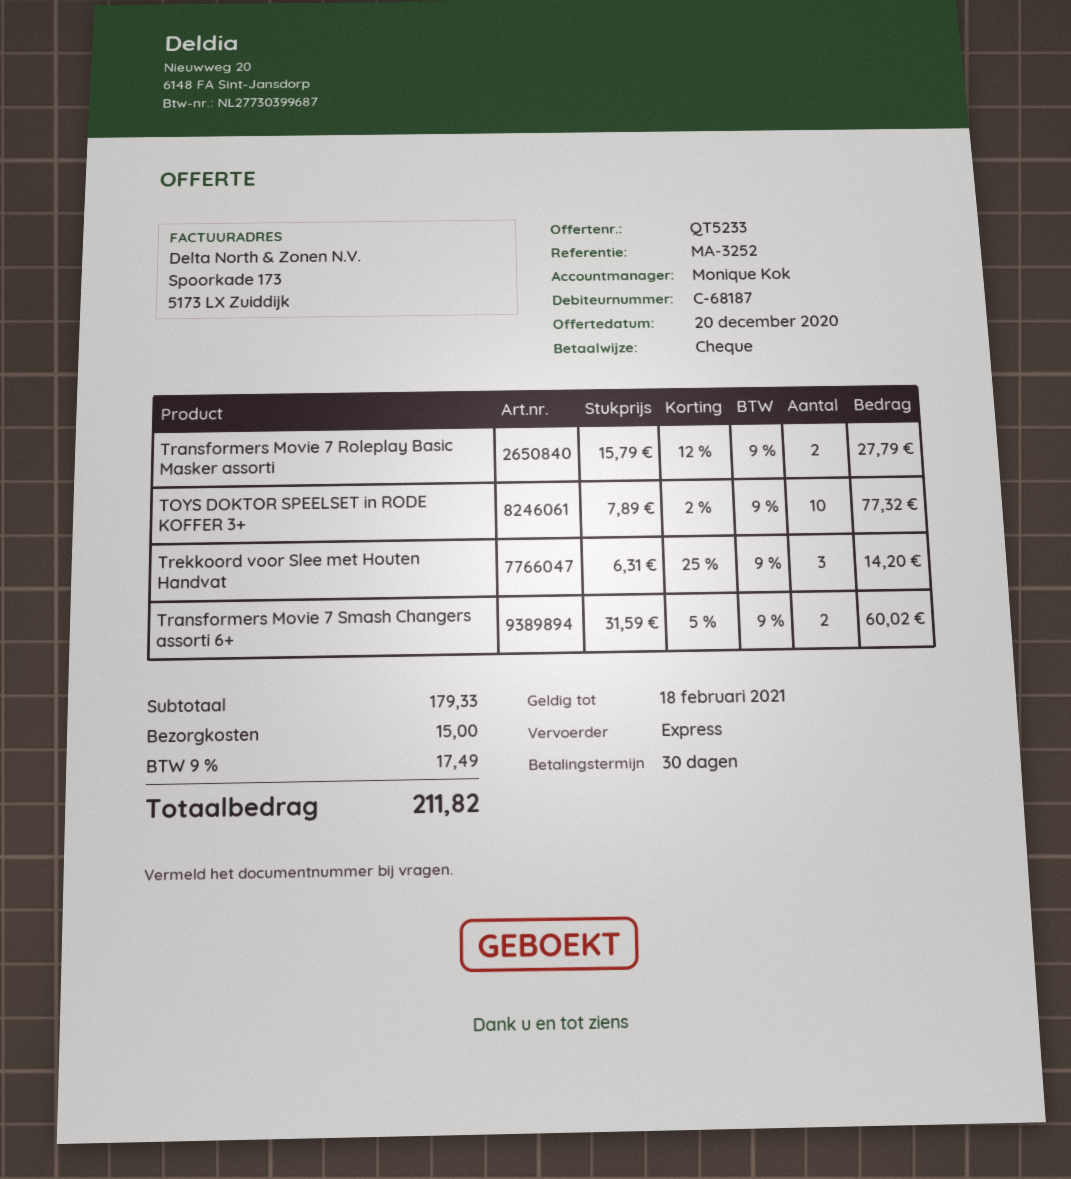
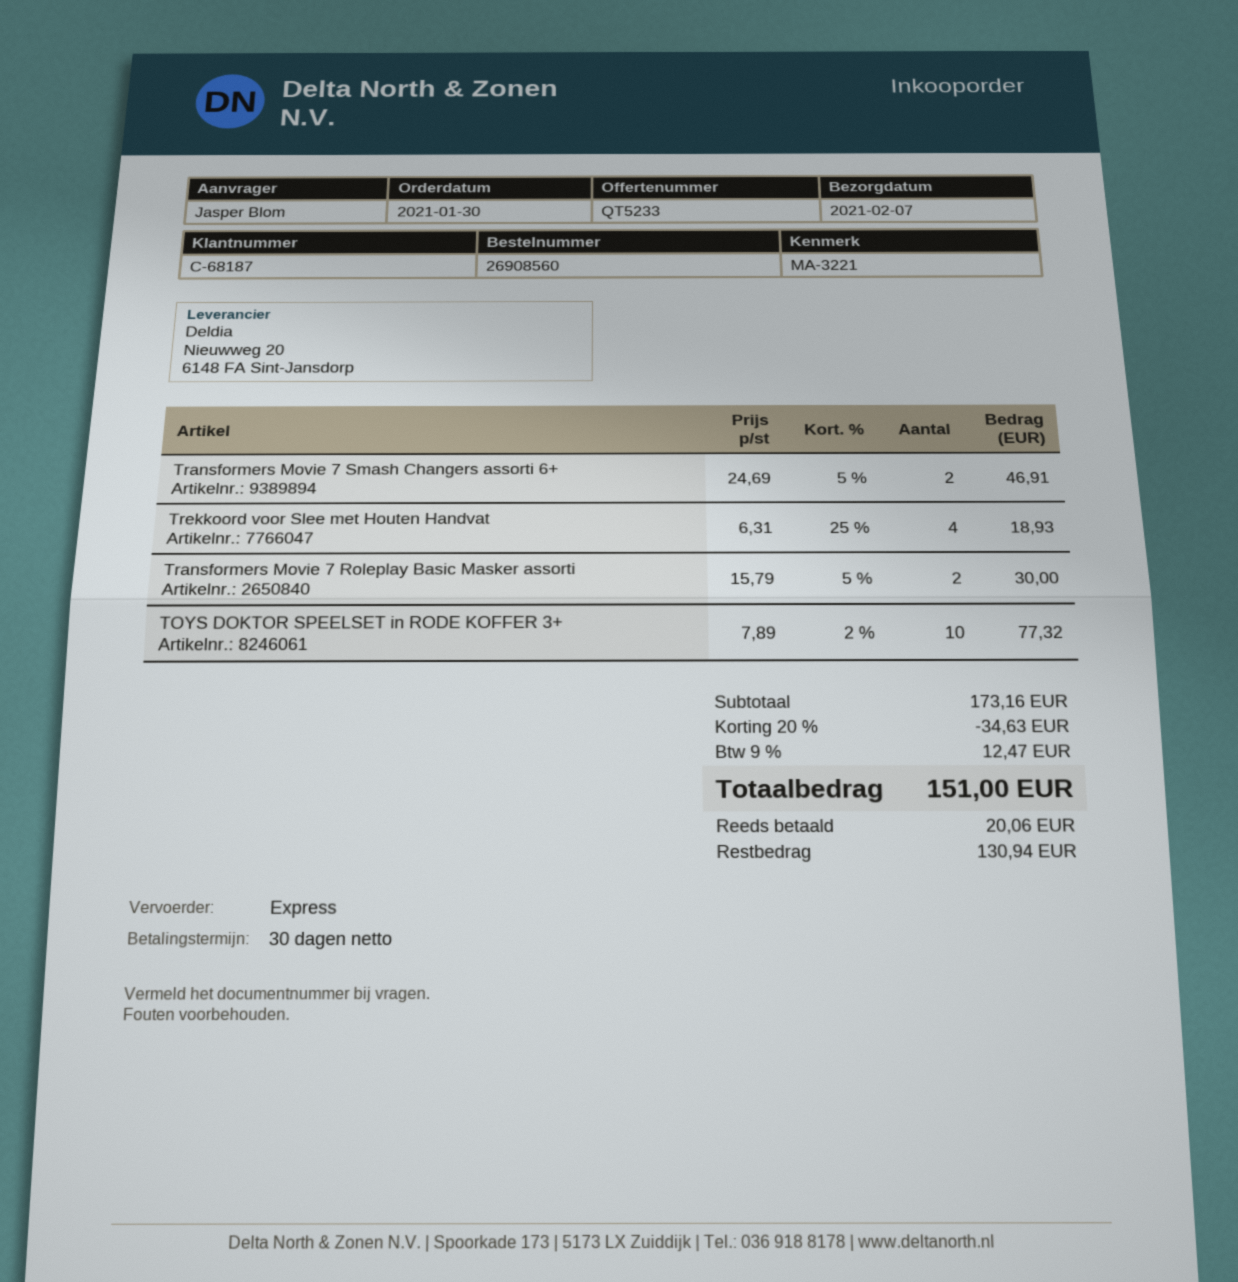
reference: MA-3252 -> MA-3221
Transformers Movie 7 Roleplay Basic Masker assorti: 2 x 15.79 - 12% = 27.79 -> 2 x 15.79 - 5% = 30.00
Trekkoord voor Slee met Houten Handvat: 3 x 6.31 - 25% = 14.20 -> 4 x 6.31 - 25% = 18.93
Transformers Movie 7 Smash Changers assorti 6+: 2 x 31.59 - 5% = 60.02 -> 2 x 24.69 - 5% = 46.91
subtotal: 179.33 -> 173.16
discount: none -> 20% = 34.63
shipping: 15.00 -> none
tax: 9% = 17.49 -> 9% = 12.47
total: 211.82 -> 151.00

------

Since the pictures are not part of the copy, transcribe only the remaining material, exactly.

• **REPLY TO THE TASK**
reference: MA-3252 -> MA-3221
Transformers Movie 7 Roleplay Basic Masker assorti: 2 x 15.79 - 12% = 27.79 -> 2 x 15.79 - 5% = 30.00
Trekkoord voor Slee met Houten Handvat: 3 x 6.31 - 25% = 14.20 -> 4 x 6.31 - 25% = 18.93
Transformers Movie 7 Smash Changers assorti 6+: 2 x 31.59 - 5% = 60.02 -> 2 x 24.69 - 5% = 46.91
subtotal: 179.33 -> 173.16
discount: none -> 20% = 34.63
shipping: 15.00 -> none
tax: 9% = 17.49 -> 9% = 12.47
total: 211.82 -> 151.00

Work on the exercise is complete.